> [Exercise description] All of the lines below need to be copied exactly, apart from the pictures.

> [Stored items from a collection]
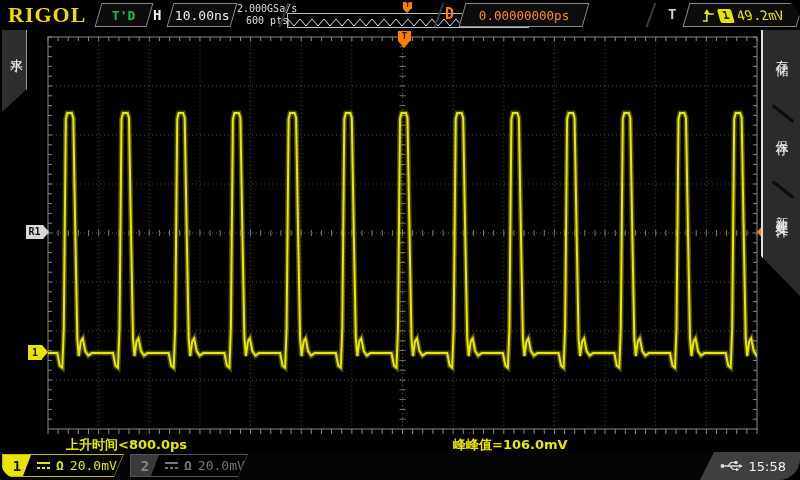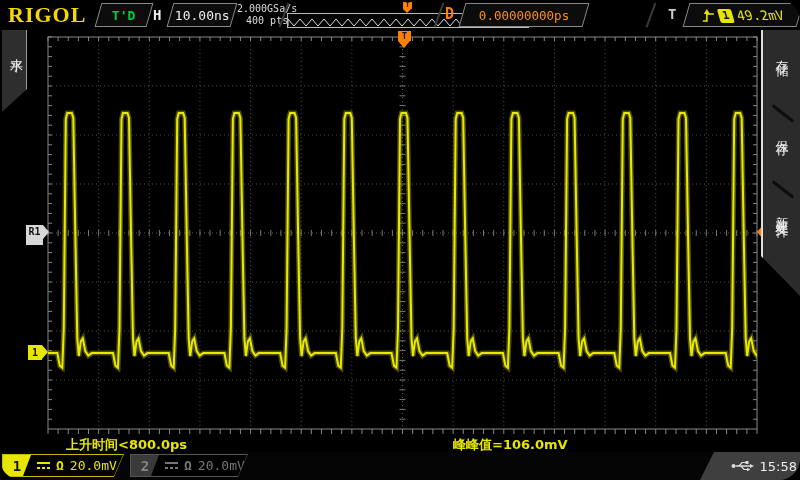"400 pts" div { text: 400 -> 600 }
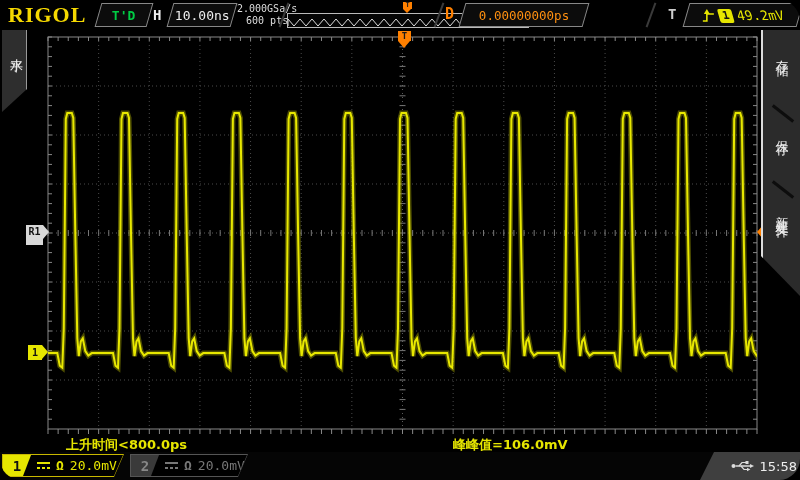"R1" .refbadge { height: 20px -> 14px }
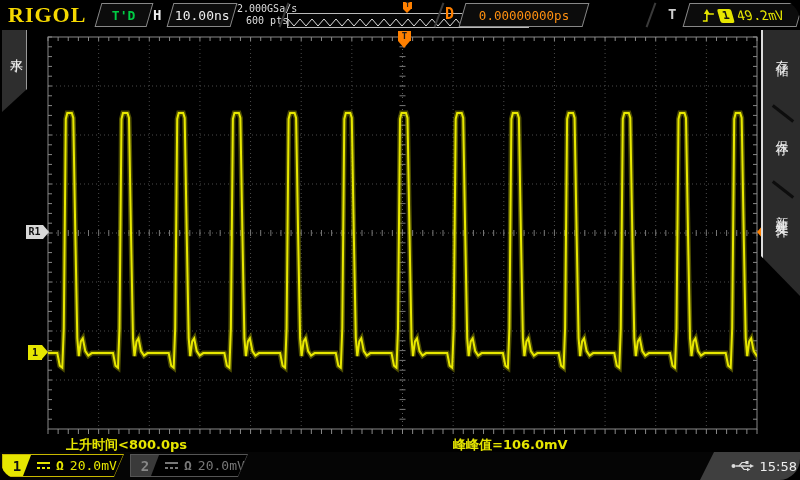"15:58" .rinfo { padding-right: 3px -> 14px }
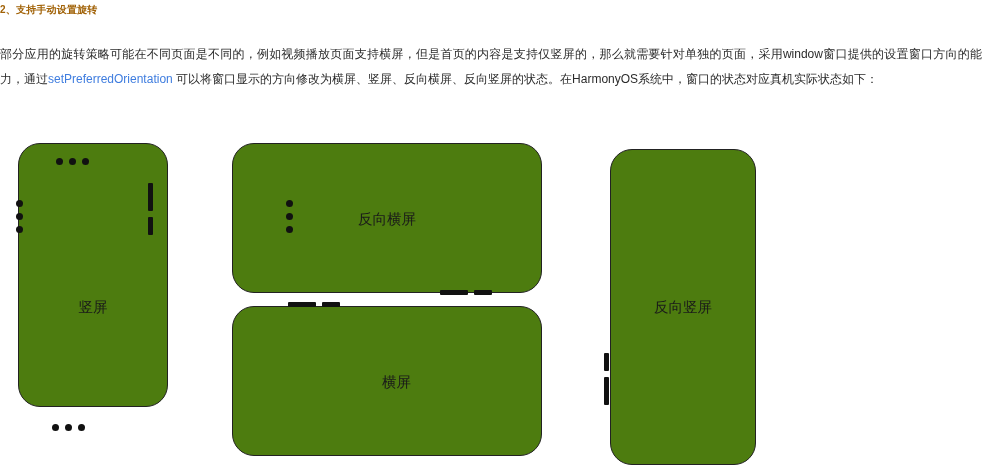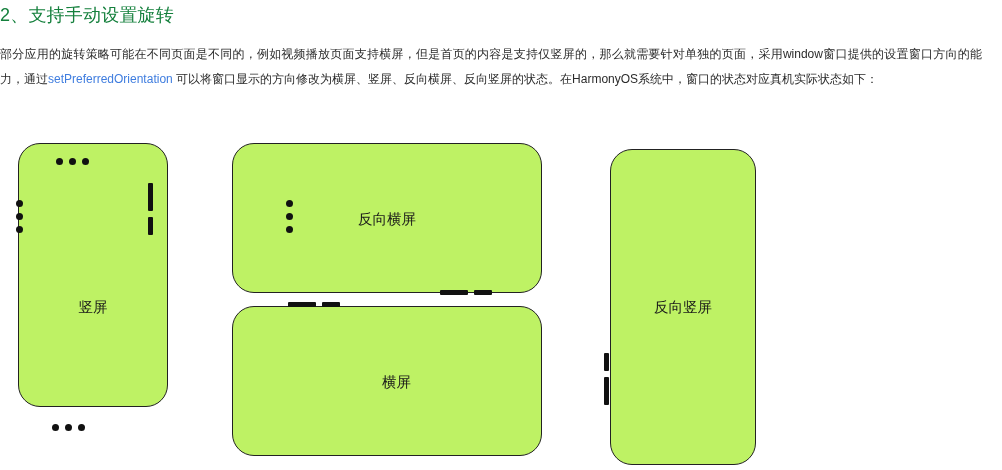"2、支持手动设置旋转" .section-title { color: #15803d -> #a16207; font-size: 18px -> 10px; font-weight: normal -> bold }
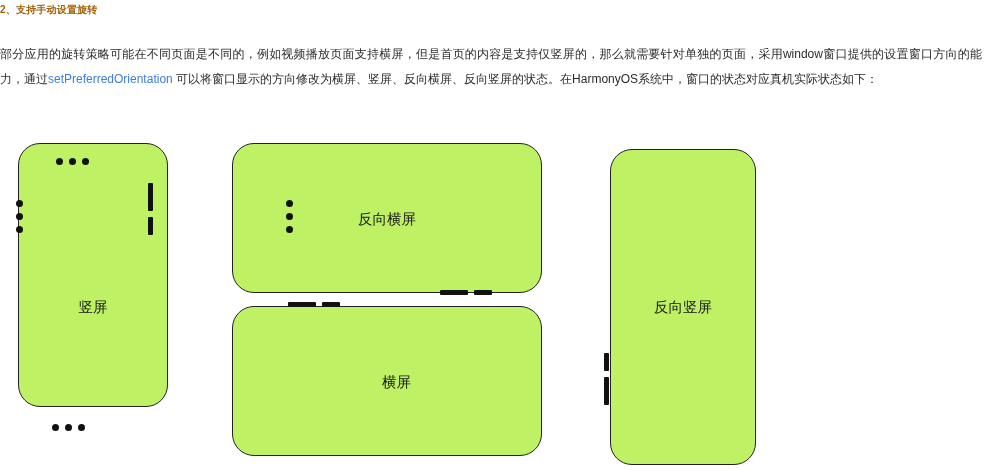"反向横屏" .phone { background: #bef264 -> #4d7c0f }
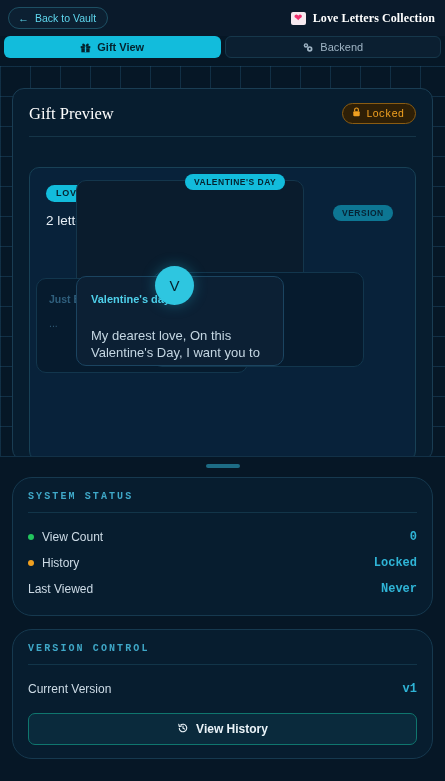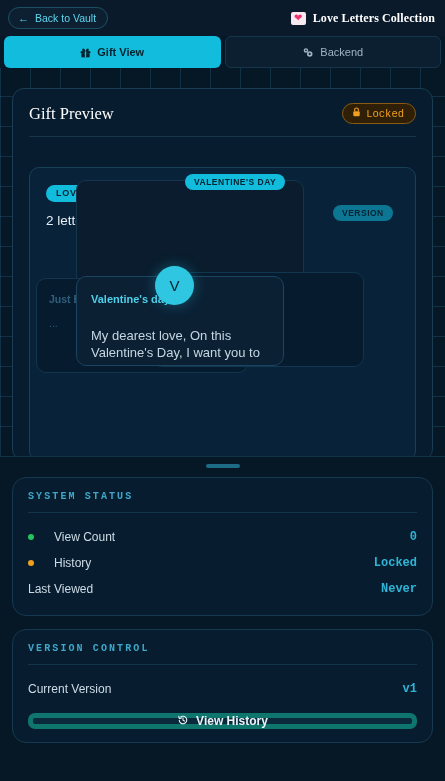"Gift View" .tabs { height: 32px -> 22px }
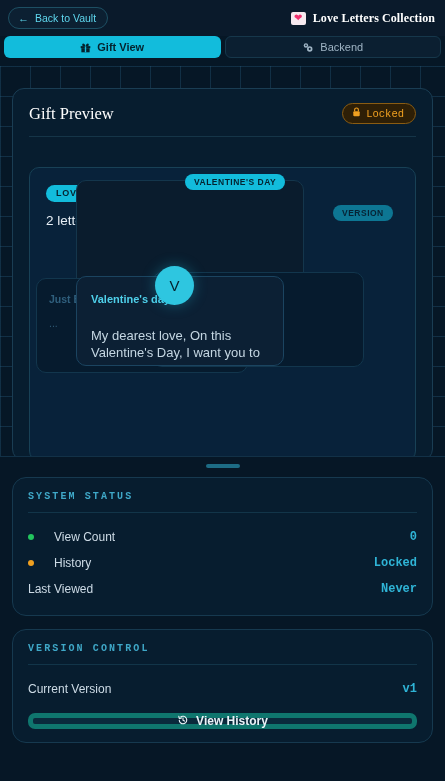"SYSTEM STATUS" .panel { border-radius: 14px -> 20px }
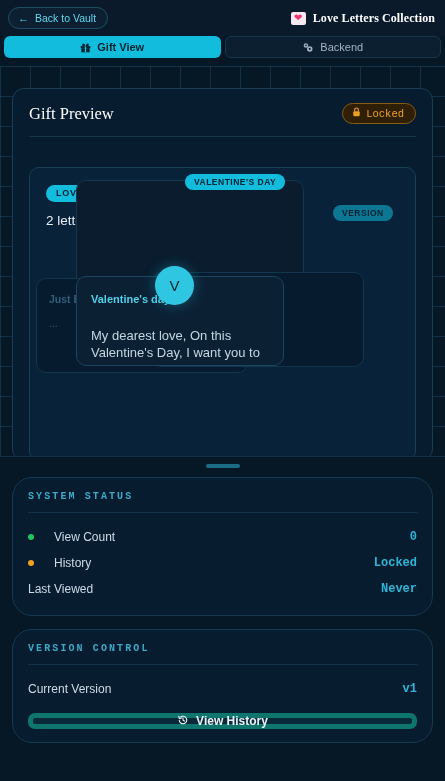"View Count" .row-left { gap: 20px -> 8px }
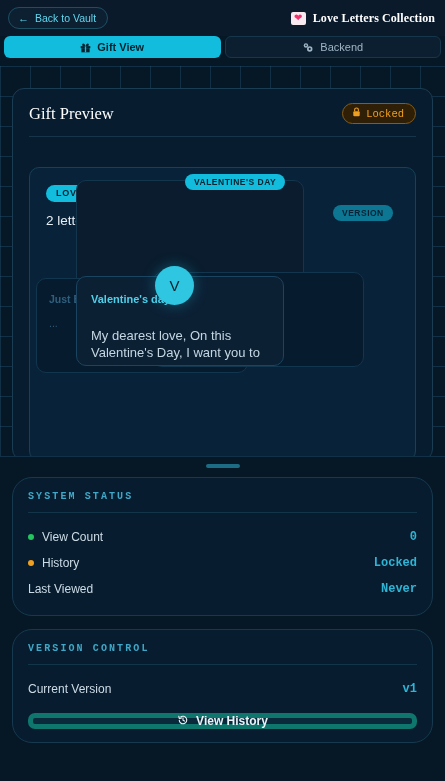"View History" .history-btn { border: 5px solid #0f766e -> 1px solid #0f766e; height: 16px -> 32px }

> [Output of the task]
"400 pts" div { text: 400 -> 600 }
"R1" .refbadge { height: 20px -> 14px }
"15:58" .rinfo { padding-right: 3px -> 14px }
"2、支持手动设置旋转" .section-title { color: #15803d -> #a16207; font-size: 18px -> 10px; font-weight: normal -> bold }
"反向横屏" .phone { background: #bef264 -> #4d7c0f }
"Gift View" .tabs { height: 32px -> 22px }
"SYSTEM STATUS" .panel { border-radius: 14px -> 20px }
"View Count" .row-left { gap: 20px -> 8px }
"View History" .history-btn { border: 5px solid #0f766e -> 1px solid #0f766e; height: 16px -> 32px }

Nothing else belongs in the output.